As more Canadians are diagnosed with H1N1 influenza infection, some will be admitted to hospital. The most severely affected may be treated in the intensive care unit (ICU) and placed on a mechanical ventilator to help them breathe while they recover from the infection.
While mechanical ventilation clearly saves the lives of many people felled by serious illness, in some cases, this supportive measure has been known to damage the lungs, says Dr. Arthur S. Slutsky, a scientist at St. Michael’s Hospital in Toronto.
“In clinicians’ previous zeal to maintain relatively normal blood gas values, they have ventilated patients using relatively large tidal volumes,” Dr. Slutsky explains. “They also tended to ventilate patients in the supine position—that is, while they lay on their backs.”
(“Tidal volume” refers to the normal volume of air displaced in the lungs between normal inhalation and exhalation when extra effort is not applied. Other studies have found that lowering tidal volumes decreases mortality rates in ventilated patients.)
“Ventilation is what we call a physiological-based treatment,” he explains. “We look at the patient’s current physiological state, then devise and use treatments aimed at altering this state, hoping the change will translate into recovery.”
In the case of severe H1N1 infection of the lungs, patients can develop severe hypoxemia—an abnormally low amount of oxygen in the arterial blood which is the major result of respiratory failure.
In an editorial published this week in the Journal of the American Medical Association (JAMA), Dr. Slutsky comments on new research published by Fabio S. Taccone and colleagues from the University of Milan in Milan, Italy.
The researchers looked at whether patients with Acute Respiratory Distress Syndrome (ARDS) who were mechanically ventilated in the prone position (lying on their stomachs) did better than patients ventilated while they were supine (lying on their backs), as is the standard approach. As in other studies of this physiological-based treatment, blood oxygen levels increased in the prone treatment group. But in the end, the mortality rate among these patients was not statistically different from that of the control group.
In his editorial, Dr. Slutsky asks the following question: “Today, 35 years after prone ventilation was suggested and after hundreds of articles have been published, including more than 150 review articles and more than 10 meta-analyses, why are more definitive conclusions about prone ventilation not available?”
Unfortunately, he says, very few large companies have a commercial interest in this type of intervention—for example, changing a ventilated patient from a supine to a prone position.
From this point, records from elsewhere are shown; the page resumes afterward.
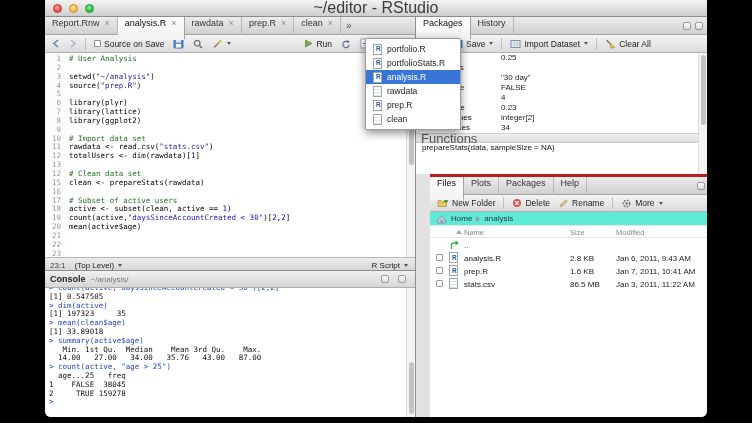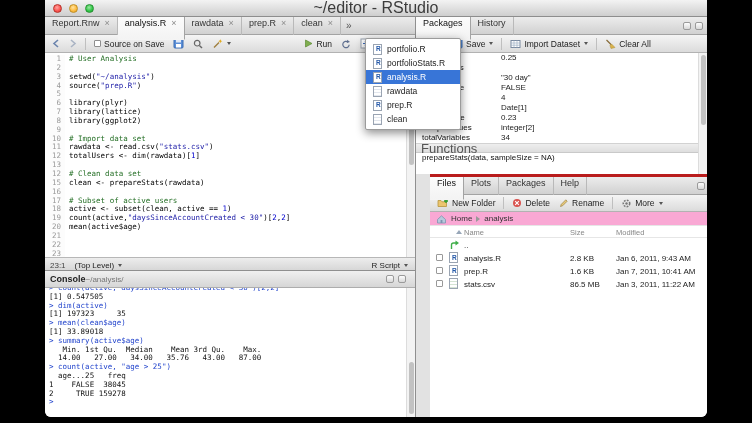--- a/index.html
+++ b/index.html
@@ -47,39 +47,39 @@
   .gl{height:8.85px}
   .code{position:absolute;left:24px;top:2px;right:9px;bottom:0;font:7.5px/8.85px "DejaVu Sans Mono",monospace;white-space:pre;color:#000}
   .code-line{height:8.85px}
   .tk-c{color:#236e24}.tk-s{color:#1a1aa6}.tk-n{color:#0000cd}.tk-p{color:#000}
   .vscroll{position:absolute;right:0;top:0;bottom:0;width:9px;background:#f3f3f3;border-left:1px solid #dcdcdc}
   .vscroll .thumb{position:absolute;left:1.5px;width:5px;background:#c2c2c2;border-radius:2.5px}
   .statusbar{position:absolute;left:0;bottom:0;right:0;height:13px;background:linear-gradient(#ededed,#d7d7d7);border-top:1px solid #b7b7b7;display:flex;align-items:flex-end;font-size:8px;color:#444;padding:0 5px;gap:7px}
   .statusbar .tbtn{font-size:8px;padding:0 2px}
 
   
-  .pane-header{height:17px;background:linear-gradient(#f0f0f0,#d6d6d6);border-bottom:1px solid #adadad;display:flex;align-items:center;padding:0 5px;}
+  .pane-header{height:17px;background:linear-gradient(#f0f0f0,#d6d6d6);border-bottom:1px solid #adadad;display:flex;align-items:center;padding:0 5px;gap:5px}
   .ptitle{font-size:9px;font-weight:bold;color:#222}
   .ppath{font-size:8px;color:#777}
   .console-body{position:absolute;left:0;top:17px;right:9px;bottom:0;overflow:hidden;padding-left:4px;font:7.5px/8.8px "DejaVu Sans Mono",monospace;white-space:pre}
   .console-body .cl:first-child{margin-top:-4px}
   .cl.cin{color:#2244cc}.cl.cout{color:#111}
   .consolep .vscroll{top:17px}
 
   
   .ws-content{position:absolute;left:0;top:36px;right:0;bottom:0;overflow:hidden}
   .ws-row{position:relative;height:10px;line-height:10px;font-size:8px;color:#111}
   .ws-name{position:absolute;left:6px;top:0;width:76px;overflow:hidden;white-space:nowrap}
   .ws-val{position:absolute;left:85px;top:0;right:12px;overflow:hidden;white-space:nowrap;color:#222}
   .ws-sec{height:10px;line-height:9px;background:linear-gradient(#eeeeee,#dedede);border-top:1px solid #d2d2d2;border-bottom:1px solid #c9c9c9;font-size:13px;color:#555;padding-left:5px}
   .ws-fn{height:10px;line-height:10px;font-size:8px;color:#111;padding-left:6px;white-space:nowrap}
   .ws-content .vscroll{top:0}
 
   
-  .breadcrumb{height:14px;display:flex;align-items:center;gap:4px;padding:0 6px;font-size:8px;color:#333;background:#f9a8d4;border-bottom:1px solid #e6e6e6}
+  .breadcrumb{height:14px;display:flex;align-items:center;gap:4px;padding:0 6px;font-size:8px;color:#333;background:#5eead4;border-bottom:1px solid #e6e6e6}
   .crumb-sep{width:0;height:0;border-top:3px solid transparent;border-bottom:3px solid transparent;border-left:4px solid #9a9a9a}
   .colheader{position:relative;height:12px;font-size:7.5px;color:#888;border-bottom:1px solid #e6e6e6;background:#fff}
   .sort-arrow{position:absolute;left:26px;top:3.5px;width:0;height:0;border-left:3px solid transparent;border-right:3px solid transparent;border-bottom:4px solid #97a6b8}
   .col-name{position:absolute;left:34px;top:1.5px}
   .col-size{position:absolute;left:140px;top:1.5px}
   .col-mod{position:absolute;left:186px;top:1.5px}
   .f-row{position:relative;height:13px;font-size:8px;color:#222}
   .fcheck{position:absolute;left:6px;top:3px;width:7px;height:7px;border:1px solid #999;background:#fff;border-radius:1px}
   .f-icon{position:absolute;left:19px;top:1px}
   .f-name{position:absolute;left:34px;top:2.5px}
@@ -320,24 +320,20 @@
             </div>
             <div class="ws-row">
               <span class="ws-name">debugMode</span>
               <span class="ws-val">FALSE</span>
             </div>
             <div class="ws-row">
               <span class="ws-name">quarters</span>
               <span class="ws-val">4</span>
             </div>
             <div class="ws-row">
-              <span class="ws-name">reportDate</span>
-              <span class="ws-val">Date[1]</span>
-            </div>
-            <div class="ws-row">
               <span class="ws-name">sampleRate</span>
               <span class="ws-val">0.23</span>
             </div>
             <div class="ws-row">
               <span class="ws-name">sampleValues</span>
               <span class="ws-val">integer[2]</span>
             </div>
             <div class="ws-row">
               <span class="ws-name">totalVariables</span>
               <span class="ws-val">34</span>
This explains why funding for such research is hard to obtain and why clear answers about the usefulness of physiological interventions are often lacking.
In this regard, prone ventilation is similar to other physiologically-based interventions for which the effect on important clinical outcomes has not been conclusively proven. In some cases, these physiological “fixes” do not always work as planned—interventions that improve one physiological value may actually worsen another.
In his editorial, Dr. Slutsky says that basing treatments strictly on physiological endpoints—in this case, increasing oxygenation in the blood by mechanically increasing volumes of air in the lungs and changing patients’ position during treatment—is “seductive” for several reasons:
- In many ways, the intensive care unit is a physiology laboratory in which patients’ vital signs and other functions are monitored and treated around the clock, seven days a week. By explaining why a patient has a physiological abnormality such as a decrease in oxygenation or worsening kidney function, these measurements can suggest therapies to correct the abnormal physiology.
- Many physiological interventions can be quickly instituted and monitored at the bedside. They are usually relatively inexpensive or seen as “free,” which makes them attractive and easy to implement.
“But while physiological insights developed at the bedside have led to important, lifesaving therapies, it’s been difficult to obtain convincing proof of better clinical outcomes for many such interventions,” Dr. Slutsky says.
One solution would be to design large, simple, generalizable trials undertaken by a large global network of investigators. “The time for this may be especially opportune because the world’s critical care community is coalescing around an initiative to perform large-scale clinical trials to rapidly address the potential H1N1 pandemic,” he says, adding that such trials are necessary to “separate fact from seduction.”
Dr. Art Slutsky is a researcher in the Keenan Research Centre at the Li Ka Shing Knowledge Institute of St. Michael’s Hospital, and Professor of Medicine, Surgery and Biomedical Engineering at the University of Toronto. He is also Director of the Interdepartmental Division of Critical Care Medicine, University of Toronto.
About St. Michael’s Hospital
St. Michael’s Hospital provides compassionate care to all who walk through its doors. The Hospital also provides outstanding medical education to future health care professionals in more than 23 academic disciplines. Critical care and trauma, heart disease, neurosurgery, diabetes, cancer care, and care of the homeless are among the Hospital’s recognized areas of expertise. Through the Keenan Research Centre and the Li Ka Shing Knowledge Institute, research at St. Michael’s Hospital is recognized and put into practice around the world. Founded in 1892, the Hospital is fully affiliated with the University of Toronto.